**ASSIGNMENT:**
Set out exactly every line of the entries below, starting at the line that holds "[176,851,279,865] clasp and" and stopping after the line that holds "[85,876,170,890] Spreadsheet. ->".
______________________________
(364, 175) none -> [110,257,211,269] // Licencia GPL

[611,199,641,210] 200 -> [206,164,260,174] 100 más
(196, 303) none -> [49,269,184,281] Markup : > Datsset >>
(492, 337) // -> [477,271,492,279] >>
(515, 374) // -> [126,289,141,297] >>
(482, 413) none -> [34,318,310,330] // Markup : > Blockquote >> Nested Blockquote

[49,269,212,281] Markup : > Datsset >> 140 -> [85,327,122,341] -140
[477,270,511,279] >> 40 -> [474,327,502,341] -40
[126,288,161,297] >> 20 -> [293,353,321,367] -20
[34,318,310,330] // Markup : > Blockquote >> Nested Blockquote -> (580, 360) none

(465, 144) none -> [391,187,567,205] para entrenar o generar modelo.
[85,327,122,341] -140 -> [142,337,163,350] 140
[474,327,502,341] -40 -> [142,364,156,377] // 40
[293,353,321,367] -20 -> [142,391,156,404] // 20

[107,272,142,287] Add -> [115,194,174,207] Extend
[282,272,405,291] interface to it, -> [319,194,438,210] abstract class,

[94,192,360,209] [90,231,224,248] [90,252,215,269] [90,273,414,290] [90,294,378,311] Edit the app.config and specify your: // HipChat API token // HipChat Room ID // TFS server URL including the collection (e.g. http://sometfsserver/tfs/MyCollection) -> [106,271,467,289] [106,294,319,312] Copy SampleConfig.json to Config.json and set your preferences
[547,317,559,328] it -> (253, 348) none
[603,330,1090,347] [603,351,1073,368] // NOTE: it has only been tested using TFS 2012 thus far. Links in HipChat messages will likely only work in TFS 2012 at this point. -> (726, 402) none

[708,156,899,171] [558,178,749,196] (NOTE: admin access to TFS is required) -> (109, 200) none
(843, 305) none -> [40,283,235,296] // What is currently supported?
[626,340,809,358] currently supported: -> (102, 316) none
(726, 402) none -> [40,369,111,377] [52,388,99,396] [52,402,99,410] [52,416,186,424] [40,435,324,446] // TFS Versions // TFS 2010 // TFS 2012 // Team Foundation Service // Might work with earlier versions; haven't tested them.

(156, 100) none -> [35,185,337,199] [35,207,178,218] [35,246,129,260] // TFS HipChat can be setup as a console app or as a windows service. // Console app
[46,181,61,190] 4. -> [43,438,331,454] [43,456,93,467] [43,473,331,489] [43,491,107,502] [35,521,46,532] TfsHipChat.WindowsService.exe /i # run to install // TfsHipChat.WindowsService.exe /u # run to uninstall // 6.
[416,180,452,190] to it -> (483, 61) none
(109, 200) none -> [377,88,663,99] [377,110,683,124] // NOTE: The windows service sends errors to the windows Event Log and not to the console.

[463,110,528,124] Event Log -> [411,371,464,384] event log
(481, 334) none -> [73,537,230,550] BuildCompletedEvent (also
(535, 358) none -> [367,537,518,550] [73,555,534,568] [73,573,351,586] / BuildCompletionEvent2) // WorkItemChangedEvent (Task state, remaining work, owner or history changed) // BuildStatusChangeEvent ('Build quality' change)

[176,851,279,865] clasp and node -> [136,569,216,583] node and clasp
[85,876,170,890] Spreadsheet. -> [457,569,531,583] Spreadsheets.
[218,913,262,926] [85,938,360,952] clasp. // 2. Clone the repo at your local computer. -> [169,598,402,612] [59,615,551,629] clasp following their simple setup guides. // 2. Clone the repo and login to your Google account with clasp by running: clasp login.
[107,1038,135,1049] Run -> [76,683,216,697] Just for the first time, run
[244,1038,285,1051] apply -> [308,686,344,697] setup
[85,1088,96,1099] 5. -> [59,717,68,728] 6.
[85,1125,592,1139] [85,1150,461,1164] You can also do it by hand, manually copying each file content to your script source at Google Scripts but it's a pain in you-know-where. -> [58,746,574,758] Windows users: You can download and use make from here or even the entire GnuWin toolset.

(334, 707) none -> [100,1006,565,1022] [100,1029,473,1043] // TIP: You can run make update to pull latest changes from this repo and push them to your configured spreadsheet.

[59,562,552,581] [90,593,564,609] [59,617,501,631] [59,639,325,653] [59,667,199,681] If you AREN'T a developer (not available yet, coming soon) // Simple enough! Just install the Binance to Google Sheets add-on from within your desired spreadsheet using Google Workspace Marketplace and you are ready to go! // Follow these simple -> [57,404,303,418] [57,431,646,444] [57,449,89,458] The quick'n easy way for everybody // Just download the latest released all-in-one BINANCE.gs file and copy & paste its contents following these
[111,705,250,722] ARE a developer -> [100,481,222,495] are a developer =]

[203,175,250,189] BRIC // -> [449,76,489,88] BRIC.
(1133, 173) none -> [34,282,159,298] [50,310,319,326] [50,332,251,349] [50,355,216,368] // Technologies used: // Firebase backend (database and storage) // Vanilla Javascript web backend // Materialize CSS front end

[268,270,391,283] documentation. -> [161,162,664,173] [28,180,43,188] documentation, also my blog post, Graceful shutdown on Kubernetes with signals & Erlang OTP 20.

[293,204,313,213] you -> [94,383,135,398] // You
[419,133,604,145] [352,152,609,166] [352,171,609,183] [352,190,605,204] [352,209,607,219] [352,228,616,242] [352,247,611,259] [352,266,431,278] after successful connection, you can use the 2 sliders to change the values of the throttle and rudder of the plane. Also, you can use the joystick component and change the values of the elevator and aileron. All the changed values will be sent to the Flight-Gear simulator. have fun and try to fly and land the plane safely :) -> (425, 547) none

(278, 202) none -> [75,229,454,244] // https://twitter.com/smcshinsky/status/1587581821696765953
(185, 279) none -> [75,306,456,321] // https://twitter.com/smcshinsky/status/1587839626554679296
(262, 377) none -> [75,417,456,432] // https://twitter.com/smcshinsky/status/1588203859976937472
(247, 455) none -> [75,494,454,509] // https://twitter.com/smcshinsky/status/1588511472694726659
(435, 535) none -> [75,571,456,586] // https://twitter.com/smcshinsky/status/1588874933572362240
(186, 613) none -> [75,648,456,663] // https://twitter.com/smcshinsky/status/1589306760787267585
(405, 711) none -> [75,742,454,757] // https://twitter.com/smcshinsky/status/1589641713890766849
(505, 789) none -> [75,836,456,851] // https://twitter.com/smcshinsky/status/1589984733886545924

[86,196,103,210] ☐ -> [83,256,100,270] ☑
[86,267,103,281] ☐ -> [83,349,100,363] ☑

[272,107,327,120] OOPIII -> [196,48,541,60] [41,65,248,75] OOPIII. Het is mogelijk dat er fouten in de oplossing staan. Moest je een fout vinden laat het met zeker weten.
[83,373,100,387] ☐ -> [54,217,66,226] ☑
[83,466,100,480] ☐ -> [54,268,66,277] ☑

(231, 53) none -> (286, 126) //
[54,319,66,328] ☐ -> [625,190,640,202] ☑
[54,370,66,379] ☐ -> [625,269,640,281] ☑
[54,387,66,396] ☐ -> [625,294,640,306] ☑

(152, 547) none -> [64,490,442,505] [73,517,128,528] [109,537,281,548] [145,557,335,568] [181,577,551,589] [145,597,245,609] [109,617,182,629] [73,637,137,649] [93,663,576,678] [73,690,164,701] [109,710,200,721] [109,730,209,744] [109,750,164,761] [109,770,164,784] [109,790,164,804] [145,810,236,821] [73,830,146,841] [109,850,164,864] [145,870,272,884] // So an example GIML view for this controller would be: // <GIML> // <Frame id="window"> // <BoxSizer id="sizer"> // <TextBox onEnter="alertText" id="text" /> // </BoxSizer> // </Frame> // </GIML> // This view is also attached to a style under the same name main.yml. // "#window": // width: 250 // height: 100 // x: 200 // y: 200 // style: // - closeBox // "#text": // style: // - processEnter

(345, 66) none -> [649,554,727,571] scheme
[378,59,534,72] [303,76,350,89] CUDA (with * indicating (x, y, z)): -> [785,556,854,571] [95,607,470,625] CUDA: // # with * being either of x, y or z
______________________________
**OUTPUT BELOW:**
[176,851,279,865] clasp and node -> [136,569,216,583] node and clasp
[85,876,170,890] Spreadsheet. -> [457,569,531,583] Spreadsheets.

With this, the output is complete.